Printed Quotes
Advertising as the printed form of selling would seem... ultimately to be justified in so far as it serves as a means of increasing legitimate human wants, as an agency of fair and economic competition in the distribution of goods, and as a stimulant to social progress.
Daniel Starch
But even before that, in 1980 I went so far as to write a book about what had happened. And I wrote all about the bank robbery, I went ahead and printed it even though I had no use immunity for it.
Patty Hearst
In writing biography, fact and fiction shouldn't be mixed.
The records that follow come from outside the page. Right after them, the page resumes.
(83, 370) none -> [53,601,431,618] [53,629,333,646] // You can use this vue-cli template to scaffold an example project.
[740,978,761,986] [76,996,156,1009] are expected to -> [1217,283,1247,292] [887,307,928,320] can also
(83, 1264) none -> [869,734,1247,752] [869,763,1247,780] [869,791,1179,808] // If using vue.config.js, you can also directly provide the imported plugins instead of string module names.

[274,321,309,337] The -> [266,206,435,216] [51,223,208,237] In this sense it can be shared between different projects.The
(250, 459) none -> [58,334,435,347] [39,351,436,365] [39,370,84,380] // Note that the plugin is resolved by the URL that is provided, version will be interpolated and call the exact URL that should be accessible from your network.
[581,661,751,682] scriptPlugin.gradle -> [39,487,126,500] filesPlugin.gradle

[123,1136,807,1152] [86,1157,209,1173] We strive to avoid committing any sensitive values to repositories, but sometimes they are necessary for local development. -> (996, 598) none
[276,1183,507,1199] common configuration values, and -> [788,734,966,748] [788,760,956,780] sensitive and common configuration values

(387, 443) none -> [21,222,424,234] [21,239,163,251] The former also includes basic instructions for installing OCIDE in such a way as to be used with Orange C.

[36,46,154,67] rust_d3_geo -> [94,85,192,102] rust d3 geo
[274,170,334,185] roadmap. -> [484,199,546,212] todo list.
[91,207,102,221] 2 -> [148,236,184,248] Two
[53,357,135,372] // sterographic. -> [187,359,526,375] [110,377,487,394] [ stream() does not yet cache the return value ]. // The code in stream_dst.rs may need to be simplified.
And if they are, the fictional points should be printed in red ink, the facts printed in black ink.
Catherine Drinker Bowen
Many of the articles printed over the last few months have ended up painting a picture of me that is more than a little distorted.
Phil Collins
My favorite book is the last one printed, which is always better than those that were published earlier.
Stephen Ambrose
It's easy to get next to music theory, especially between your peers and music classes and so forth. You just pay attention. I had a good ear, so I realized that printed music was just about reminding you what to play.
Quincy Jones
But when I worked on a painting I would do it from a drawing but I would put certain things I was fairly sure I wanted in the painting, and then collage on the painting with printed dots or painted paper or something before I really committed it.
Roy Lichtenstein
I saw a headshot with the name 'Emilio Sheen' printed under it and it looked terrible.
Emilio Estevez
I worked on scores. I went to the musical library in Berlin which is very famous. I discovered that we had scores of Beethoven, printed scores of Beethoven, that are full of mistakes. Not the wrong or false notes, but the wrong dynamic, understandable things.
Kurt Masur
Roger Revelle died of a heart attack three months after the Cosmos story was printed. Oh, how I wish he were still alive today. He might be able to stop this scientific silliness and end the global warming scam. He might well stand beside me as a global warming denier.
John Coleman
Every author really wants to have letters printed in the papers. Unable to make the grade, he drops down a rung of the ladder and writes novels.
P. G. Wodehouse
Here in Hollywood you can actually get a marriage license printed on an Etch-A-Sketch.
Dennis Miller
When I found the book was condemned as soon as the book was printed, or rather as soon as it was set up ready to print, I held it in plates for a year nearly, waiting to see what would come out of all this discussion.
John Harvey Kellogg
If I have not read a book before, it is, for all intents and purposes, new to me whether it was printed yesterday or three hundred years ago.
William Hazlitt
I saw no African people in the printed and illustrated Sunday school lessons. I began to suspect at this early age that someone had distorted the image of my people. My long search for the true history of African people the world over began.
John Henrik Clarke
Virtually everything that gets printed about me is wrong anyway, so it doesn't really matter what you say.
Zara Phillips
As advertising blather becomes the nation's normal idiom, language becomes printed noise.
George Will
The title of the poems was The Only Bar in Dixon. We sent it out to The New Yorker on a fluke, and they took them and printed all three in the same issue.
James Welch
The problems come when your personal life and relationships come under scrutiny in the press and often very uncomplimentary things are printed about you.
Helena Bonham Carter
What happens often - although I'm not particularly a victim of this sort of thing - is that somebody will make a quote, or invent a remark and it gets printed, ends up on the 'net and it becomes currency. And some of them are so bizarre!
Robert Palmer
You must be one of the few people with a copy of that. I don't think they printed too many.
Chow Yun-Fat
The decisions of law courts should never be printed: in the long run, they form a counter authority to the law.
Denis Diderot
Three centuries after the appearance of Franklin's 'Courant,' it no longer requires a dystopic imagination to wonder who will have the dubious distinction of publishing America's last genuine newspaper. Few believe that newspapers in their current printed form will survive.